In August 2020, the FASB issued ASU 2020-06, Accounting for Convertible Instruments and Contracts in an Entity’s Own Equity, which simplifies the accounting for convertible instruments. ASU 2020-06 eliminates certain models that require separate accounting for embedded conversion features. Additionally, among other changes, the guidance eliminates certain of the conditions for equity classification for contracts in an entity’s own equity. The guidance also requires entities to use the if-converted method for all convertible instruments in the diluted earnings per share calculation and include the effect of share settlement for instruments that may be settled in cash or shares, except for certain liability-classified share-based payment awards. This guidance is effective for the Company beginning in the first quarter of 2022 and must be applied using either a modified or full retrospective approach.
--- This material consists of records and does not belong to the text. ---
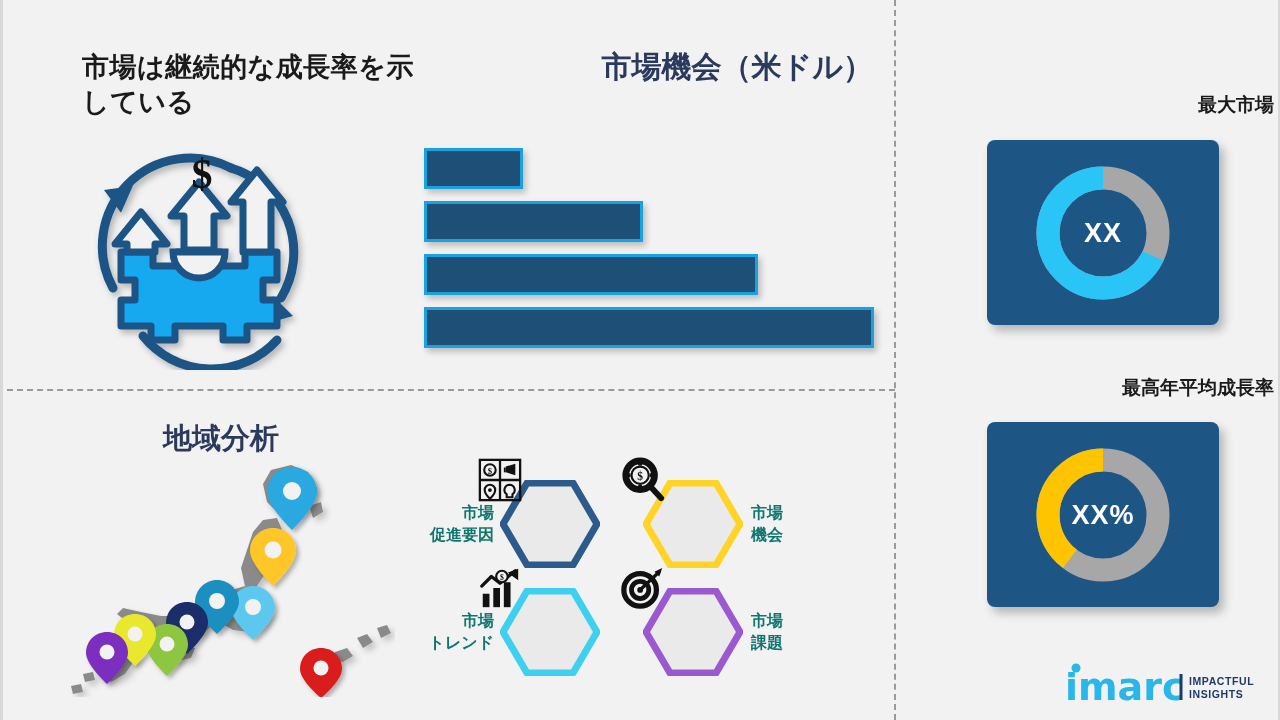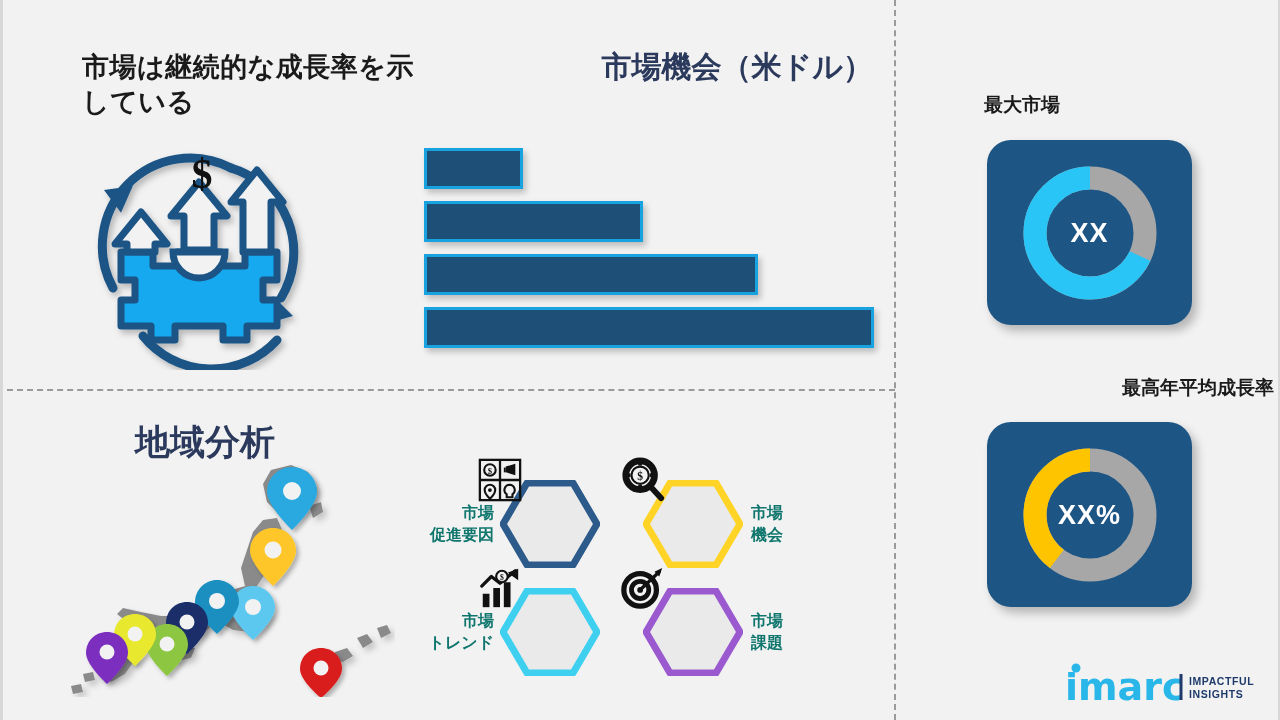--- a/index.html
+++ b/index.html
@@ -42,30 +42,30 @@
 
   #growth-title {
     position:absolute; left:38px; top:50px; width:350px;
     font-size:27px; letter-spacing:0.5px;
   }
   #opportunity-title {
     position:absolute; left:420px; top:48px; width:450px;
     font-size:30px; text-align:right;
   }
   #region-title {
-    position:absolute; left:132px; top:420px;
-    font-size:35px;
+    position:absolute; left:160px; top:420px;
+    font-size:29px;
   }
   #dynamics-title {
     position:absolute; left:474px; top:420px;
     font-size:29px;
   }
   #largest-market-title {
     position:absolute; left:940px; top:93px; width:290px;
-    text-align:left; font-size:19px;
+    text-align:right; font-size:19px;
   }
   #cagr-title {
     position:absolute; left:940px; top:376px; width:290px;
     text-align:right; font-size:19px;
   }
 
   
   #growth-icon { position:absolute; left:78px; top:140px; width:235px; height:230px; }
 
   
@@ -78,23 +78,23 @@
     height:41px;
   }
   .bar:nth-child(1){ top:4px; }
   .bar:nth-child(2){ top:57px; }
   .bar:nth-child(3){ top:110px; }
   .bar:nth-child(4){ top:163px; }
 
   
   .donut-card {
     position:absolute;
-    width:205px; height:185px;
+    width:232px; height:185px;
     background:#1d5585;
-    border-radius:24px;
+    border-radius:8px;
     box-shadow:5px 6px 10px rgba(0,0,0,0.25);
   }
   #donut-card-1 { left:984px; top:140px; }
   #donut-card-2 { left:984px; top:422px; }
   .donut-svg { position:absolute; left:50%; top:50%; transform:translate(-50%,-50%); }
   .donut-label {
     position:absolute; left:0; top:50%; width:100%;
     transform:translateY(-50%);
     text-align:center;
     color:#ffffff; font-weight:bold; font-size:27px;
Early adoption is permitted, but no earlier than annual periods beginning after December 15, 2020. The Company adopted the standard on January 1, 2022 using a modified approach, and the adoption did not result in any adjustments on the Company’s financial statements.
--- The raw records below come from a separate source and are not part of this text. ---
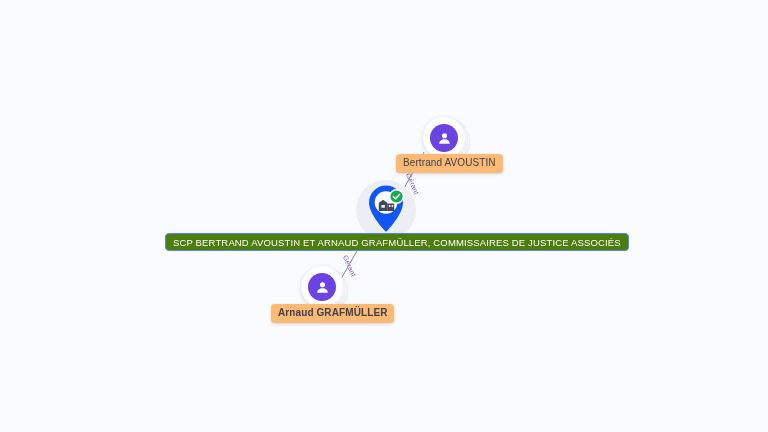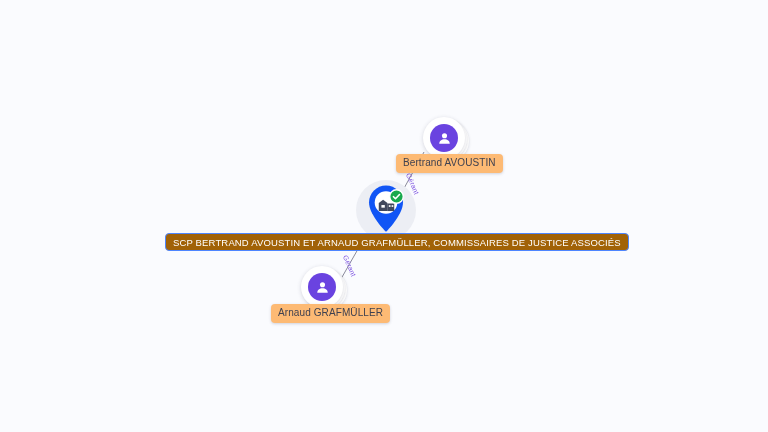--- a/index.html
+++ b/index.html
@@ -129,20 +129,21 @@
     box-shadow: 0 1px 3px rgba(60, 60, 90, 0.22);
     line-height: 12px;
   }
   #name-chip-top {
     left: 396px;
     top: 154px;
   }
   #name-chip-bottom {
     left: 271px;
     top: 304px;
+    font-weight: bold;
   }
 
   
   #company-node {
     position: absolute;
     left: 356px;
     top: 180px;
     width: 60px;
     height: 60px;
   }
@@ -176,21 +177,21 @@
     width: 15px;
     height: 15px;
   }
 
   
   #company-label-bar {
     position: absolute;
     left: 165px;
     top: 233px;
     height: 18px;
-    background: #a16207;
+    background: #4d7c0f;
     border: 1px solid #4d85ff;
     border-radius: 4px;
     color: #ffffff;
     font-size: 9.5px;
     font-family: "Liberation Sans", sans-serif;
     letter-spacing: 0.15px;
     display: flex;
     align-items: center;
     padding: 0 7px;
     white-space: nowrap;

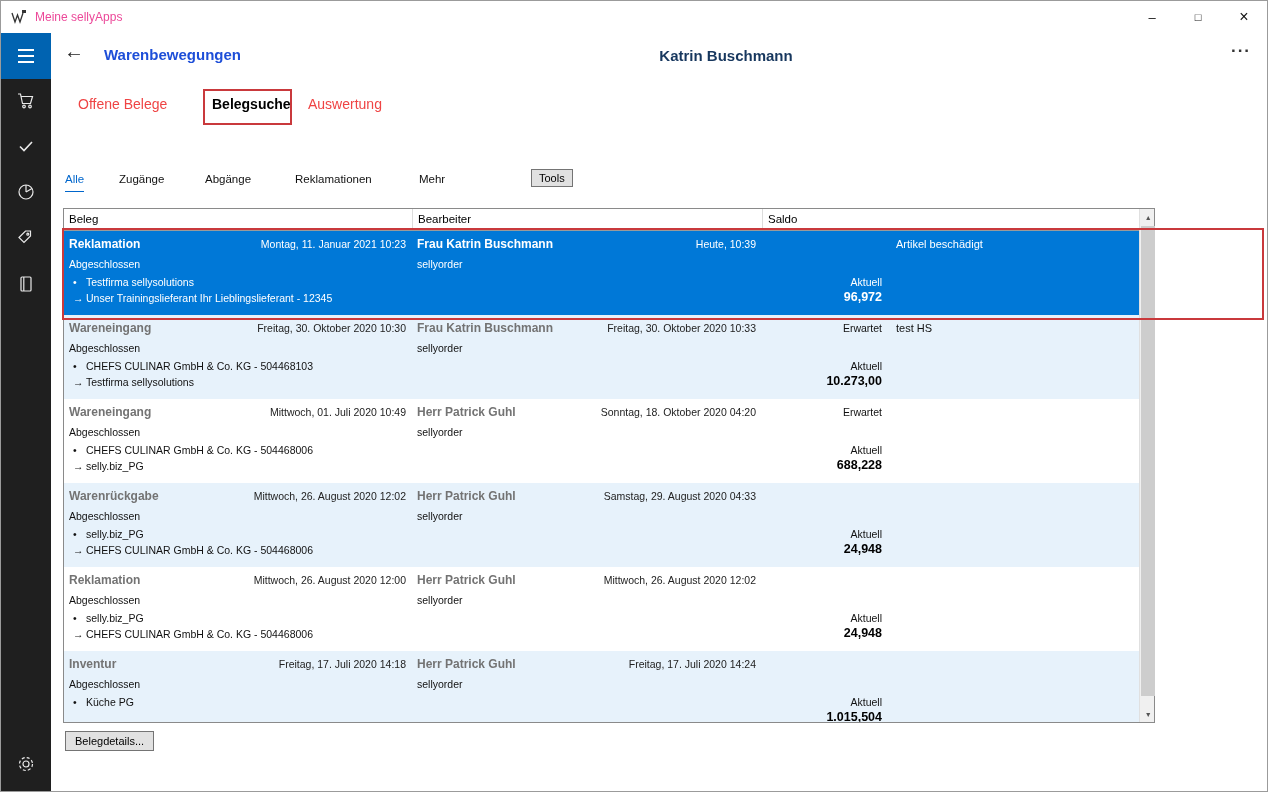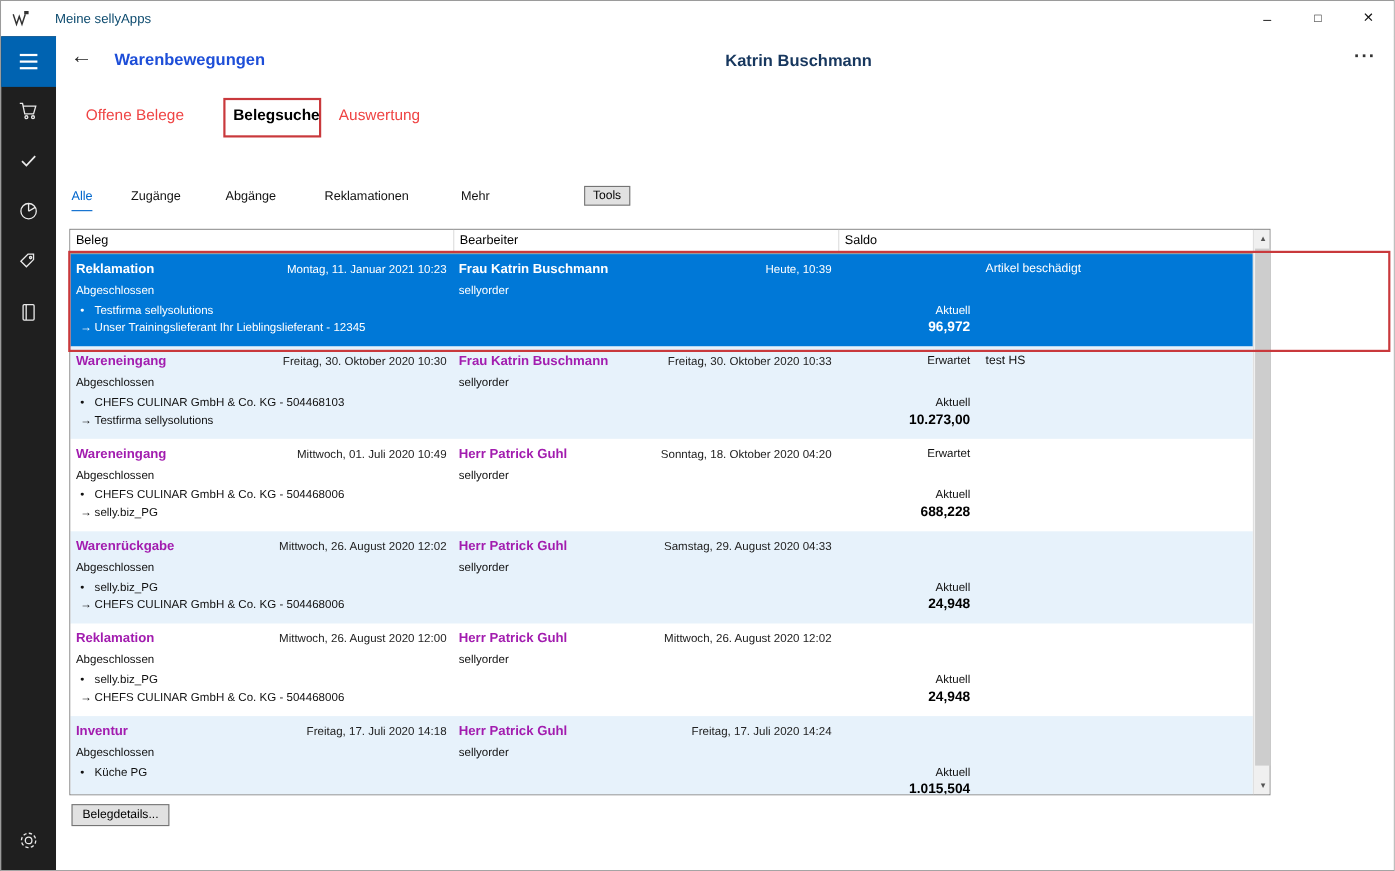--- a/index.html
+++ b/index.html
@@ -1,21 +1,21 @@
 <!DOCTYPE html>
 <html style="--accent: #0078d7; --rowalt: #e7f2fb; --annotation: #c9393c; --link: #0066cc; --username: #17375e; --sidebarbg: #1f1f1f; --hamburgerbg: #0063b1;"><head>
 <meta charset="utf-8">
 <style>
   html,body{margin:0;padding:0;background:#fff;font-family:"Liberation Sans",sans-serif;}
   .window{position:relative;width:1268px;height:792px;background:#fff;border:1px solid #9b9b9b;box-sizing:border-box;overflow:hidden;}
 
   
   .titlebar{position:absolute;top:0;left:0;right:0;height:32px;background:#fff;display:flex;align-items:center;}
   .app-logo{margin-left:10px;width:16px;height:16px;display:flex;align-items:center;}
-  .titlebar-text{margin-left:23px;font-size:12px;color:#0c4a6e;}
+  .titlebar-text{margin-left:8px;font-size:12px;color:#ec4899;}
   .win-controls{margin-left:auto;display:flex;height:32px;}
   .win-btn{width:46px;height:32px;display:flex;align-items:center;justify-content:center;font-size:13px;color:#111;}
   .win-btn.max{font-size:11px;}
   .win-btn.close{font-size:16px;}
 
   
   .sidebar{position:absolute;left:0;top:32px;width:50px;bottom:0;background:var(--sidebarbg,#1f1f1f);}
   .side-item{width:50px;height:46px;display:flex;align-items:center;justify-content:center;}
   .side-item.hamburger{background:var(--hamburgerbg,#0063b1);flex-direction:column;}
   .bar{width:16px;height:2px;background:#fff;margin:2px 0;}
@@ -60,21 +60,21 @@
   .row{position:relative;height:84px;background:#fff;}
   .row.alt{background:var(--rowalt,#e7f2fb);}
   .row.selected{background:var(--accent,#0078d7);}
   .row.selected *{color:#fff !important;}
   .cell{position:absolute;top:0;height:100%;}
   .c-beleg{left:0;width:348px;}
   .c-bearbeiter{left:348px;width:350px;}
   .c-saldo{left:698px;width:126px;}
   .c-bemerkung{left:824px;right:0;padding:7px 6px 0 8px;font-size:11px;box-sizing:border-box;color:#111;}
   .top{position:absolute;top:6px;left:5px;right:6px;display:flex;justify-content:space-between;align-items:baseline;}
-  .rtitle{font-size:12px;font-weight:bold;color:#a21caf;white-space:nowrap;}
+  .rtitle{font-size:12px;font-weight:bold;color:#737373;white-space:nowrap;}
   .rdate{font-size:10.5px;color:#222;white-space:nowrap;}
   .rstatus{position:absolute;top:27px;left:5px;font-size:10.5px;color:#111;}
   .party{position:absolute;left:9px;font-size:10.5px;color:#111;white-space:nowrap;}
   .party .picon{display:inline-block;width:13px;}
   .p1{top:45px}.p2{top:61px}
   .sexpected{position:absolute;top:7px;right:6px;font-size:10.5px;color:#111;padding-left:20px;}
   .saktuell{position:absolute;top:45px;right:6px;font-size:10.5px;color:#111;}
   .samount{position:absolute;top:59px;right:6px;font-size:12.5px;font-weight:bold;color:#000;}
 
   .scrollbar{width:16px;background:#f0f0f0;position:relative;border-left:1px solid #e0e0e0;box-sizing:border-box;}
In February 2016, the FASB issued ASU 2016-02, Leases (Topic 842). This ASU requires a lessee to recognize in the statement of financial position a liability to make lease payments (the lease liability) and a right-of-use asset representing its right to use the underlying asset for the leases with a term of greater than 12 months. This ASU is effective for the Company’s fiscal years beginning after December 15, 2021, with early adoption permitted. The Company has adopted this standard effective as of January 1, 2019. The Company chose to adopt the package of practical expedients available from the FASB. As a policy election, the Company chose to expense and amortize, on a straight line, the leases with terms less than 12 months. The adoption of this standard did not have a material effect on the Company’s financial statements.